PROBLEM REQUIREMENTS =
With pictures left out, output exactly the lines of the listing below from the line that has "none -> <input>" to the line that has "font-style: italic ->", both lines kept.

*** PROVIDED ENTRIES ***

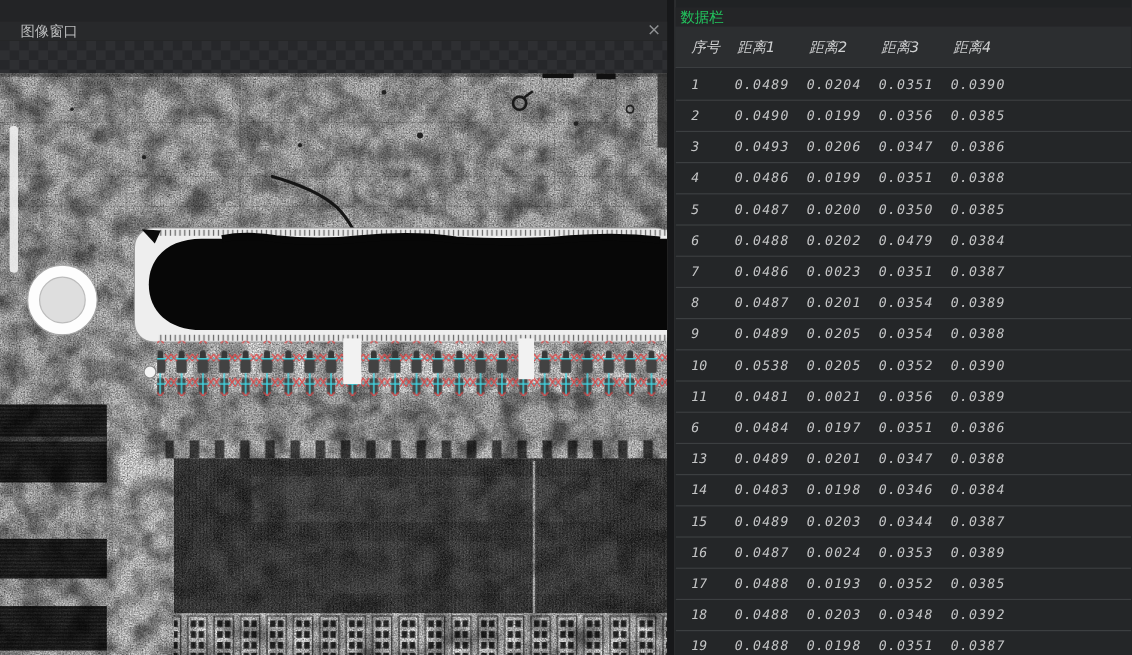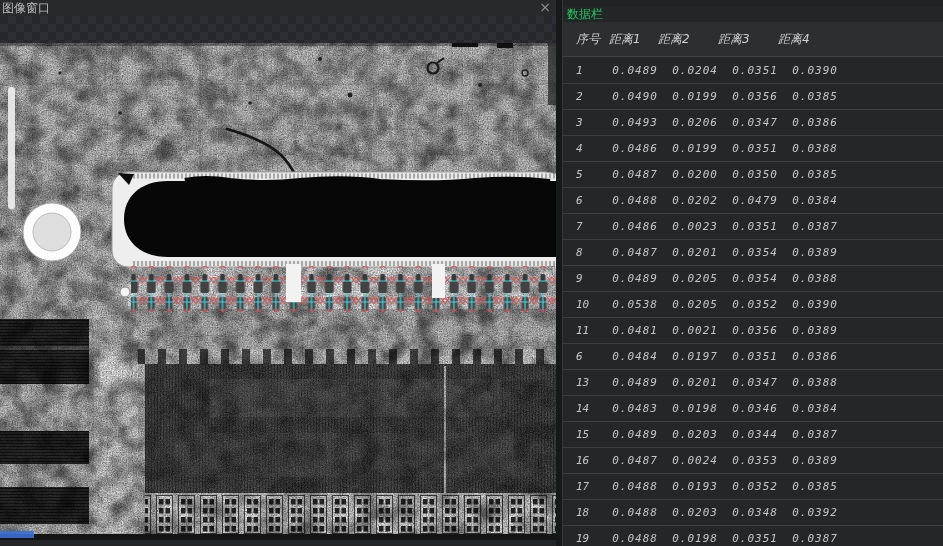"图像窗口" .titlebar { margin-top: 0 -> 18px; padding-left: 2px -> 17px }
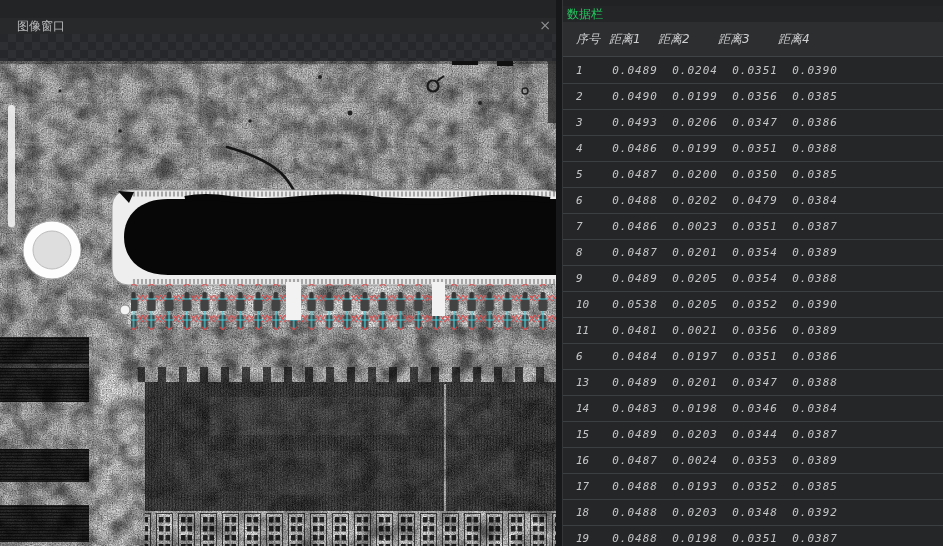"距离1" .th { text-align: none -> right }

*** End of PROVIDED ENTRIES ***
*** PROVIDED ENTRIES ***

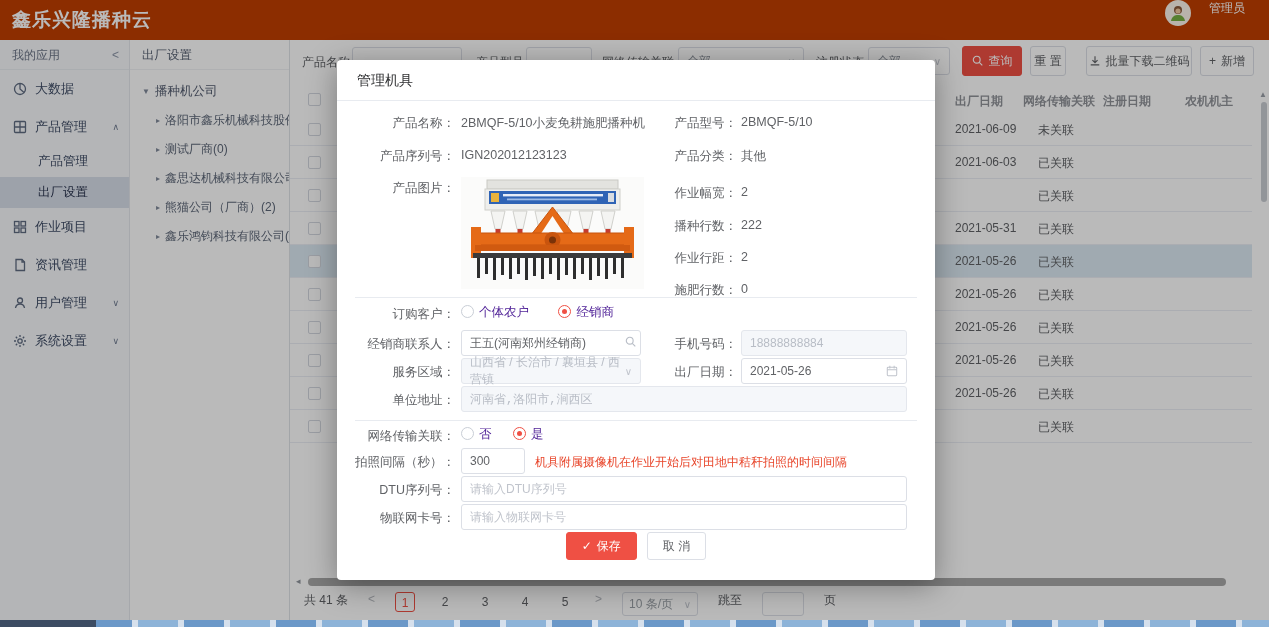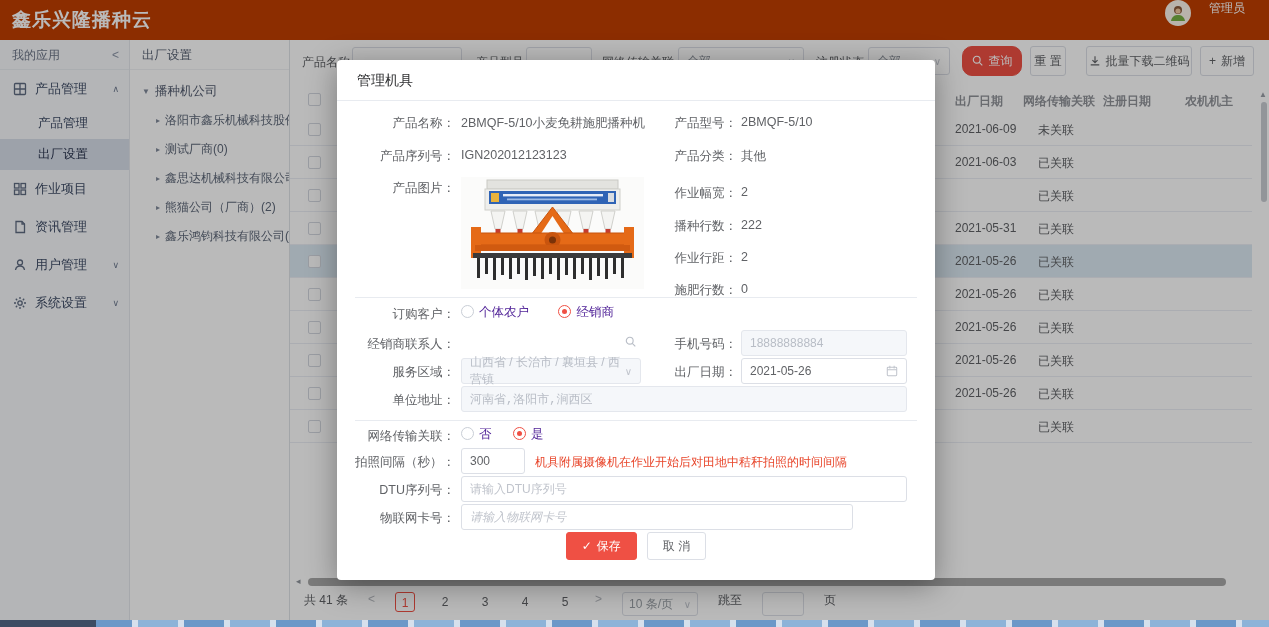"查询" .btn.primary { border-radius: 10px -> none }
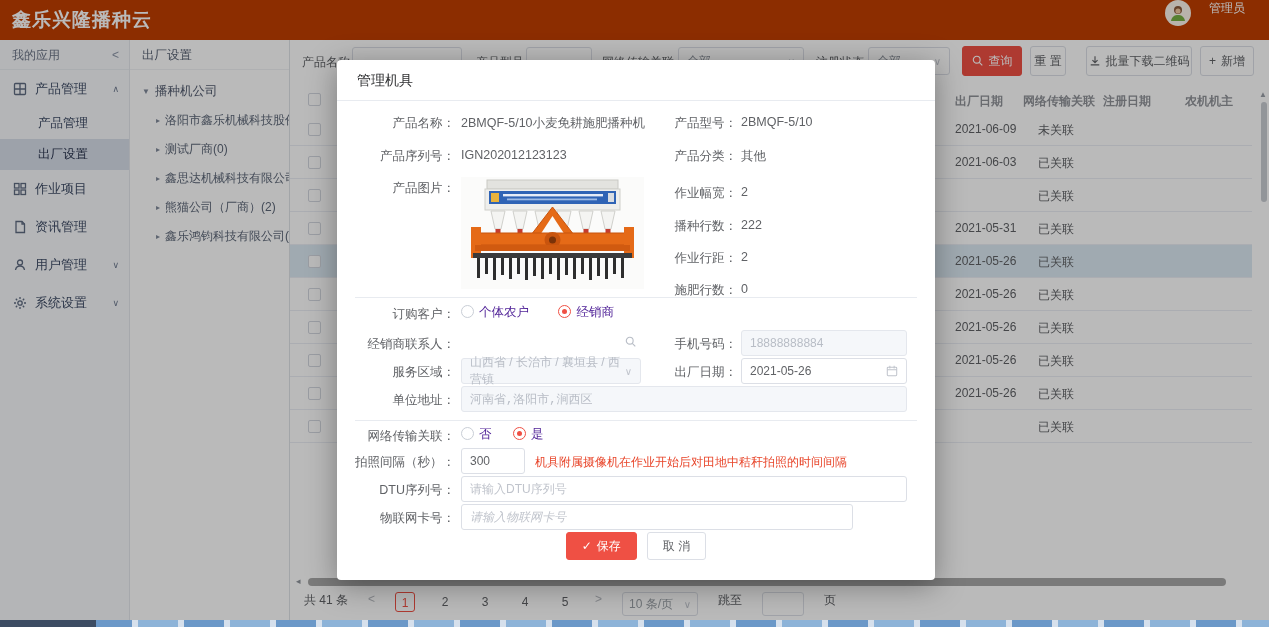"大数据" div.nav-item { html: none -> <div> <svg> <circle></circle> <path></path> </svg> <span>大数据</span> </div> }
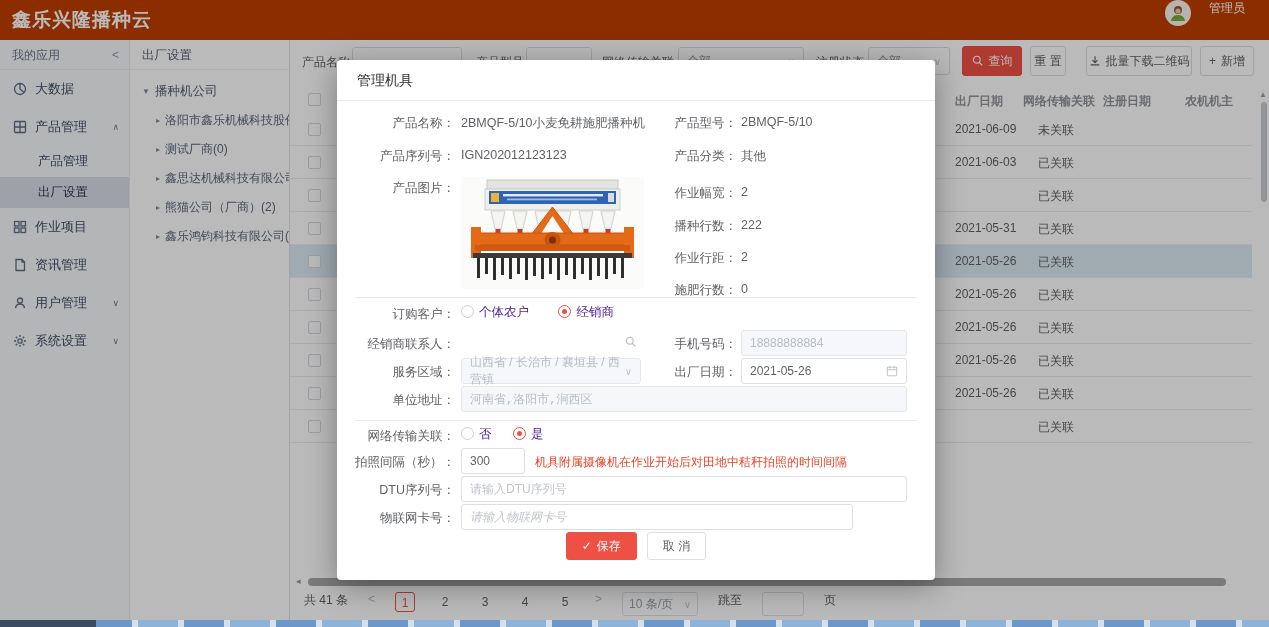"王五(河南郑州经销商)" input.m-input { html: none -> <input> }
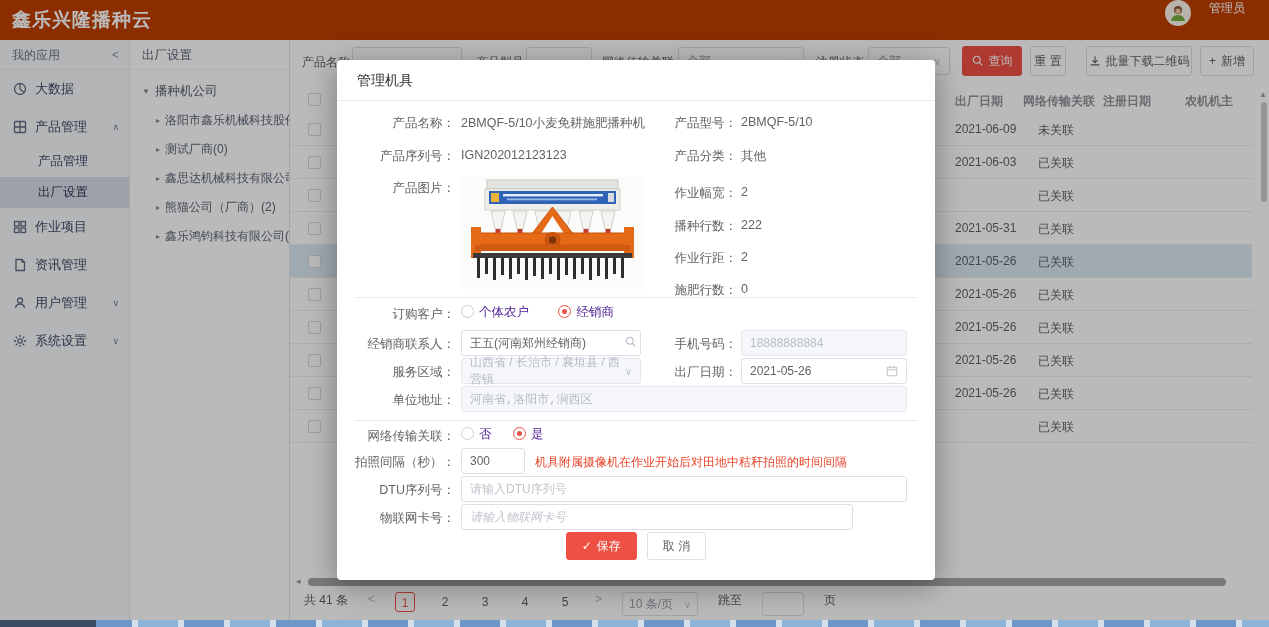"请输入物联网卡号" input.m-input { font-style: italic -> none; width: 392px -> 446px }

*** End of PROVIDED ENTRIES ***
*** PROVIDED ENTRIES ***

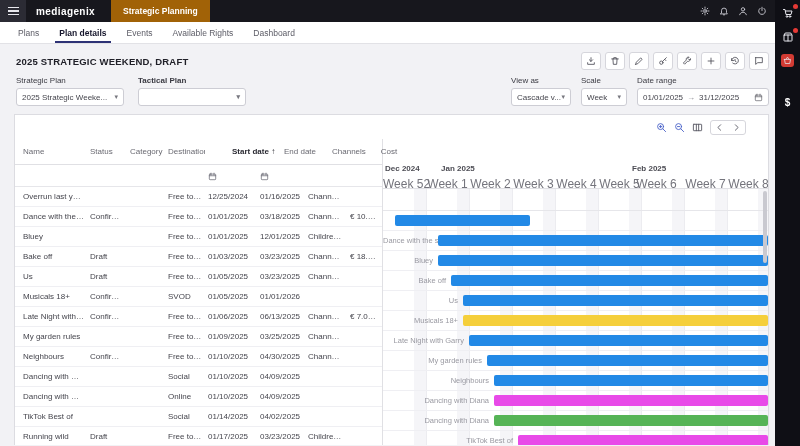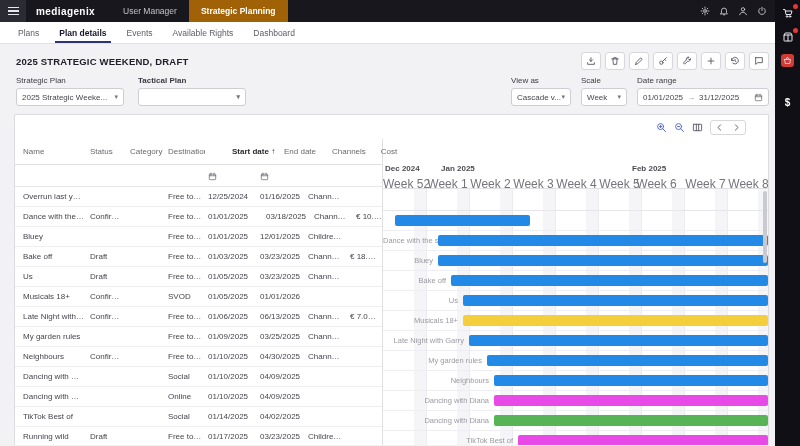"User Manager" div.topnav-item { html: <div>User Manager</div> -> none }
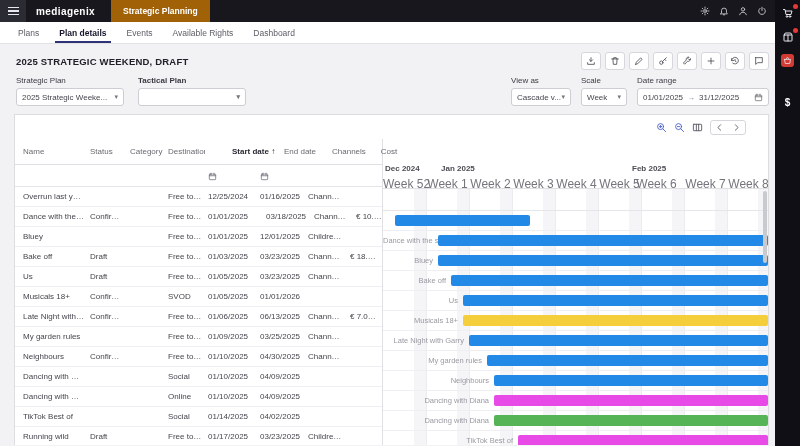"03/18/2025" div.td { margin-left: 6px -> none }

*** End of PROVIDED ENTRIES ***

COMPLETED TASK =
"王五(河南郑州经销商)" input.m-input { html: none -> <input> }
"请输入物联网卡号" input.m-input { font-style: italic -> none; width: 392px -> 446px }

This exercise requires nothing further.